TASK TO COMPLETE: Return, without pictures, the lines from the start of the data through the one that contains "ANAGRAM 17″ TOY".

EXTRACTED DATA:
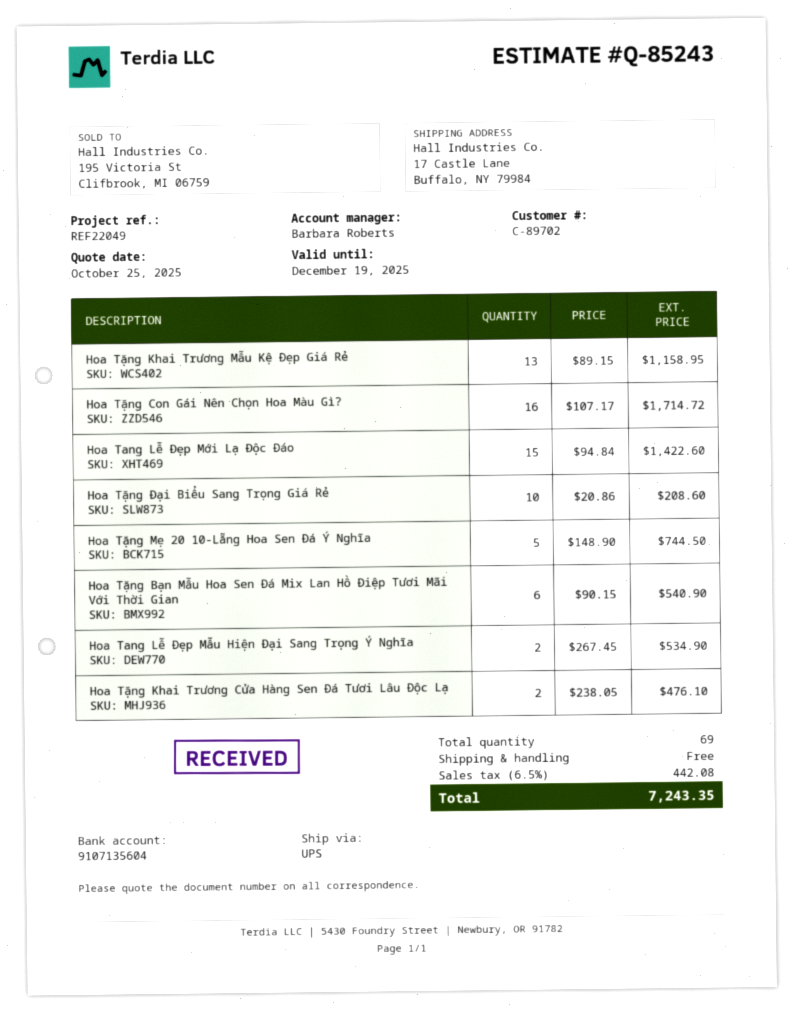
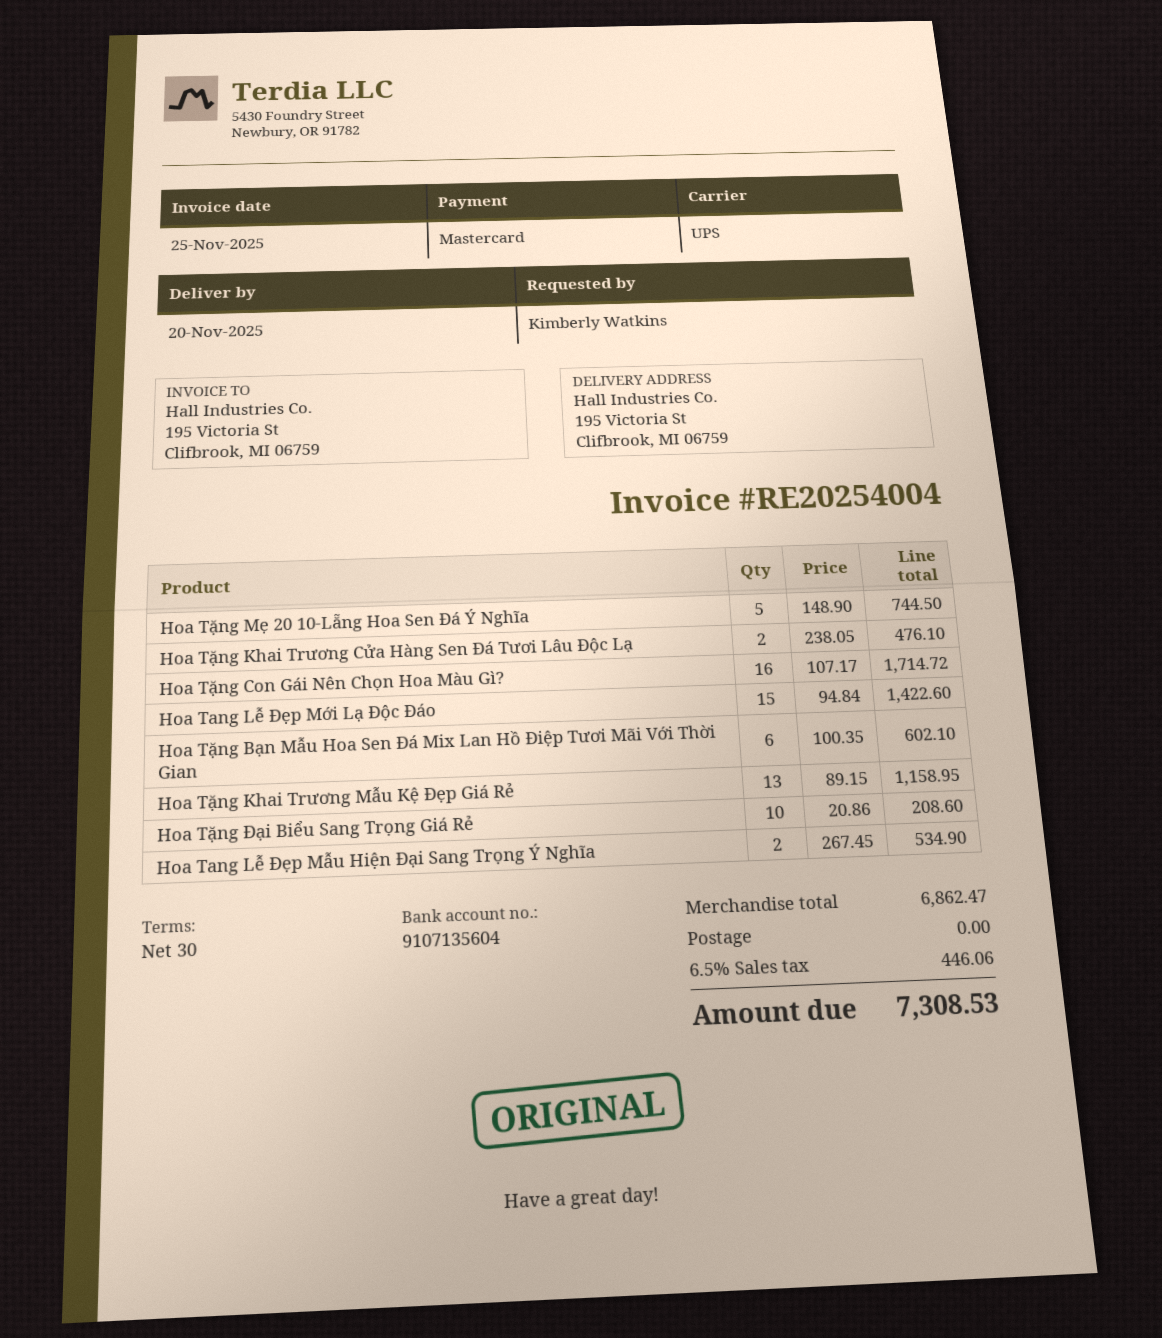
ship to: 17 Castle Lane, Buffalo, NY 79984 -> 195 Victoria St, Clifbrook, MI 06759
Hoa Tặng Bạn Mẫu Hoa Sen Đá Mix Lan Hồ Điệp Tươi Mãi Với Thời Gian: 6 x 90.15 = 540.90 -> 6 x 100.35 = 602.10
tax: 6.5% = 442.08 -> 6.5% = 446.06
total: 7243.35 -> 7308.53

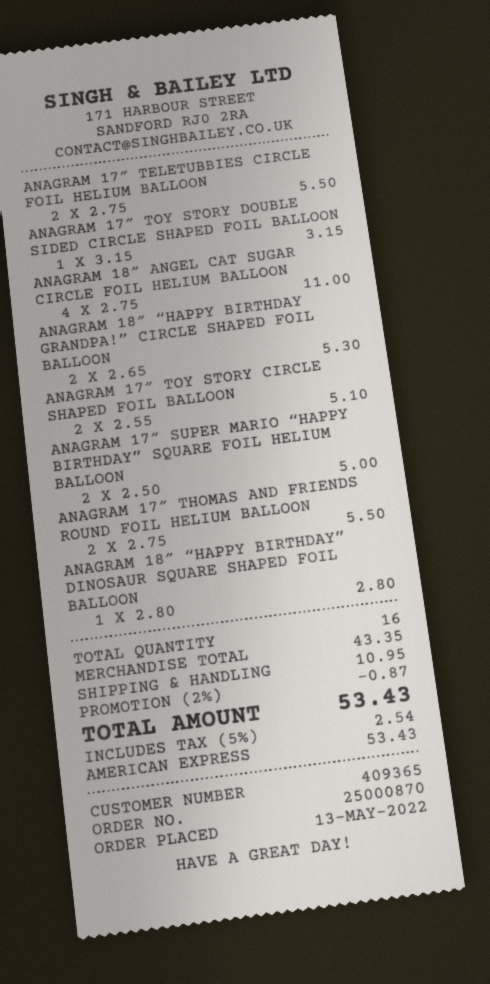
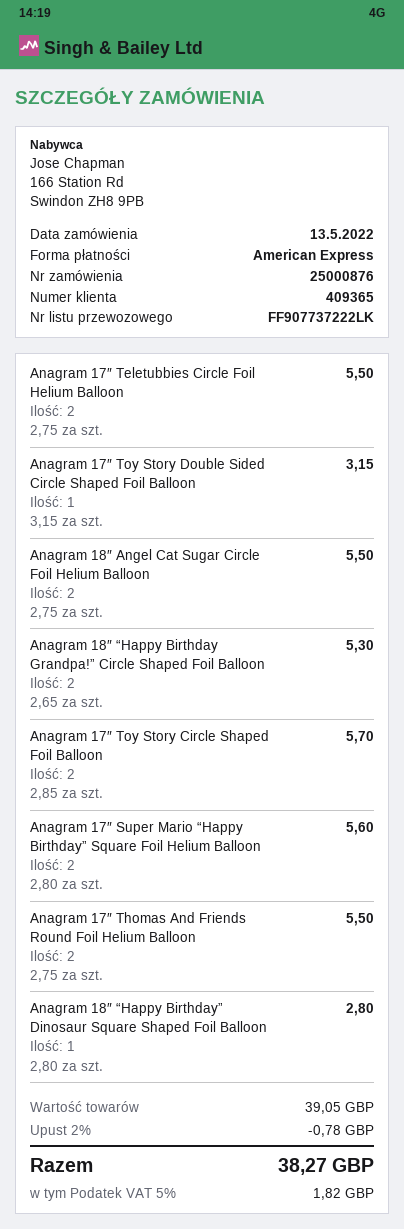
order number: 25000870 -> 25000876
ANAGRAM 18″ ANGEL CAT SUGAR CIRCLE FOIL HELIUM BALLOON: 4 x 2.75 = 11.00 -> 2 x 2.75 = 5.50
ANAGRAM 17″ TOY STORY CIRCLE SHAPED FOIL BALLOON: 2 x 2.55 = 5.10 -> 2 x 2.85 = 5.70
ANAGRAM 17″ SUPER MARIO “HAPPY BIRTHDAY” SQUARE FOIL HELIUM BALLOON: 2 x 2.50 = 5.00 -> 2 x 2.80 = 5.60
subtotal: 43.35 -> 39.05
discount: 2% = 0.87 -> 2% = 0.78
shipping: 10.95 -> none
tax: 5% = 2.54 -> 5% = 1.82
total: 53.43 -> 38.27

EXERCISE SOLUTION:
ship to: 17 Castle Lane, Buffalo, NY 79984 -> 195 Victoria St, Clifbrook, MI 06759
Hoa Tặng Bạn Mẫu Hoa Sen Đá Mix Lan Hồ Điệp Tươi Mãi Với Thời Gian: 6 x 90.15 = 540.90 -> 6 x 100.35 = 602.10
tax: 6.5% = 442.08 -> 6.5% = 446.06
total: 7243.35 -> 7308.53

order number: 25000870 -> 25000876
ANAGRAM 18″ ANGEL CAT SUGAR CIRCLE FOIL HELIUM BALLOON: 4 x 2.75 = 11.00 -> 2 x 2.75 = 5.50
ANAGRAM 17″ TOY STORY CIRCLE SHAPED FOIL BALLOON: 2 x 2.55 = 5.10 -> 2 x 2.85 = 5.70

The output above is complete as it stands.